* _Material to process_:
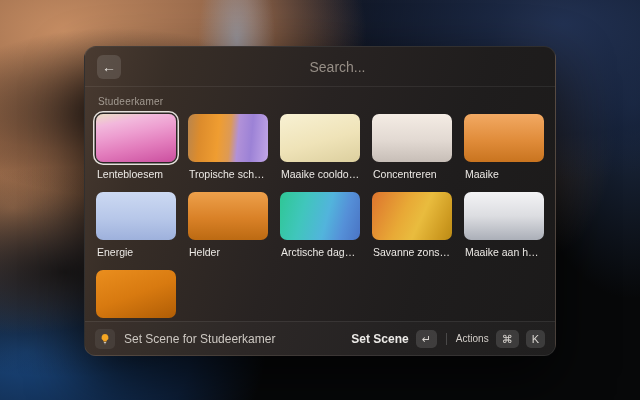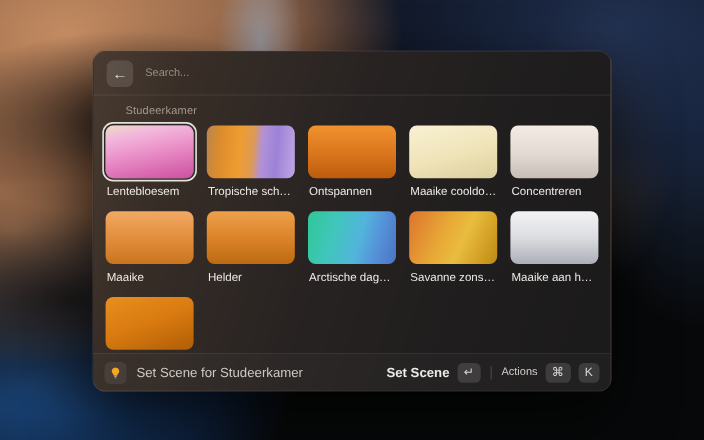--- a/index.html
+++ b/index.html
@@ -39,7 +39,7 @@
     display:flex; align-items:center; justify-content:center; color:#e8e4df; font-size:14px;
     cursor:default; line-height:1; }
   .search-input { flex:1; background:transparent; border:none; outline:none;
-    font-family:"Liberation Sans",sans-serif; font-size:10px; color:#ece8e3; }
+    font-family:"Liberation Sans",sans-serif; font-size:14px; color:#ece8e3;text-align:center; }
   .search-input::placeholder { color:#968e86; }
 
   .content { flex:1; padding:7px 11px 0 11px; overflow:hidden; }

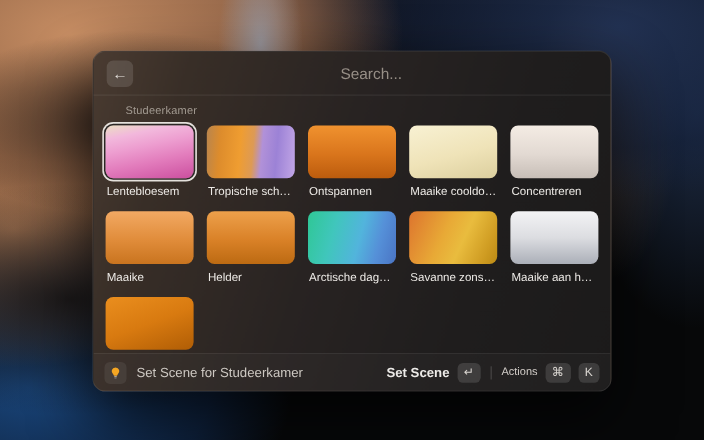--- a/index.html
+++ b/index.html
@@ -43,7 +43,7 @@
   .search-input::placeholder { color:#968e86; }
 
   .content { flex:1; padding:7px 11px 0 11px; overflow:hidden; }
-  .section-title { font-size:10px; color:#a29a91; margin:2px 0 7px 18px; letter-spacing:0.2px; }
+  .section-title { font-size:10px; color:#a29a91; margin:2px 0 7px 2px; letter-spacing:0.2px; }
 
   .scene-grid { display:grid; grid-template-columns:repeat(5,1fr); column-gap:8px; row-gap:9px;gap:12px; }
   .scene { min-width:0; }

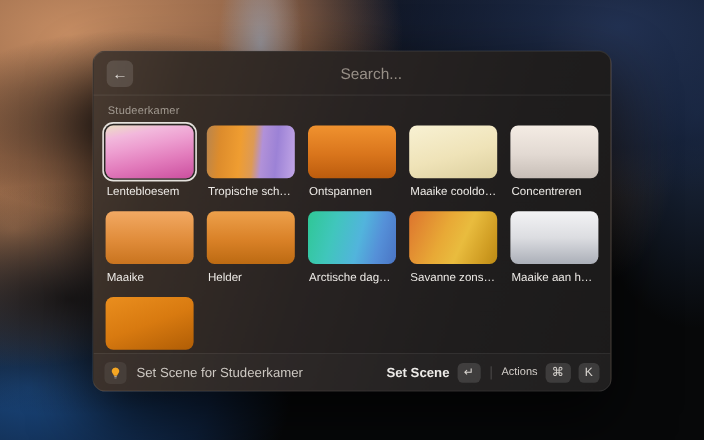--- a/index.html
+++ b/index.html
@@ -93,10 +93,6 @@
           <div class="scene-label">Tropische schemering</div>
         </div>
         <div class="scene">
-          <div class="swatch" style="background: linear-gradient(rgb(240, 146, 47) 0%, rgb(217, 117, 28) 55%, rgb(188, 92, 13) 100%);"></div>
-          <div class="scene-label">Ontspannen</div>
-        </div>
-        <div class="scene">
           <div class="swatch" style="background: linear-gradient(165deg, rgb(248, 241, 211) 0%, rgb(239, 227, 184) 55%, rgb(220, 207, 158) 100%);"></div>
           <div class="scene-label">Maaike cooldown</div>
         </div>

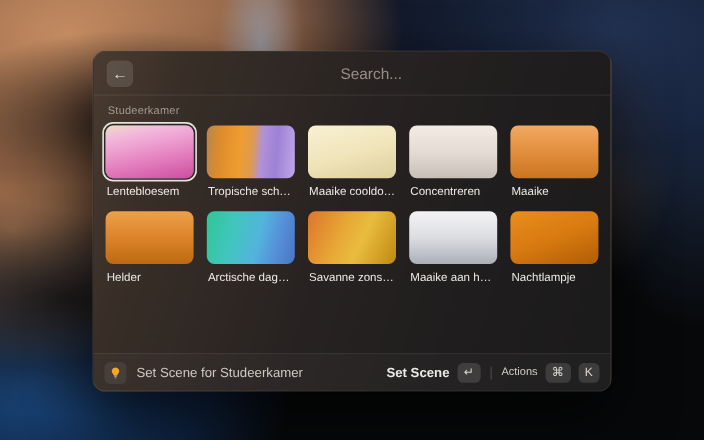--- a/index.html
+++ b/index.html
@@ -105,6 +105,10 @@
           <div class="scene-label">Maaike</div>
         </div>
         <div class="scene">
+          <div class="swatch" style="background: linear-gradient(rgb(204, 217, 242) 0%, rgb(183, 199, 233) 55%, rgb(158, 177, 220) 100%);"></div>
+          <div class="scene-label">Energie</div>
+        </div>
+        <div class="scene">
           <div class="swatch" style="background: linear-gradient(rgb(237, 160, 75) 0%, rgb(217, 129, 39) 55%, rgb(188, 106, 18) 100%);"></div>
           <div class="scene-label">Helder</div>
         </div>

* _Work to complete_: Where a line contains the word "section", copy that line from the listing above.

* _Answer_:
-  .section-title { font-size:10px; color:#a29a91; margin:2px 0 7px 18px; letter-spacing:0.2px; }
+  .section-title { font-size:10px; color:#a29a91; margin:2px 0 7px 2px; letter-spacing:0.2px; }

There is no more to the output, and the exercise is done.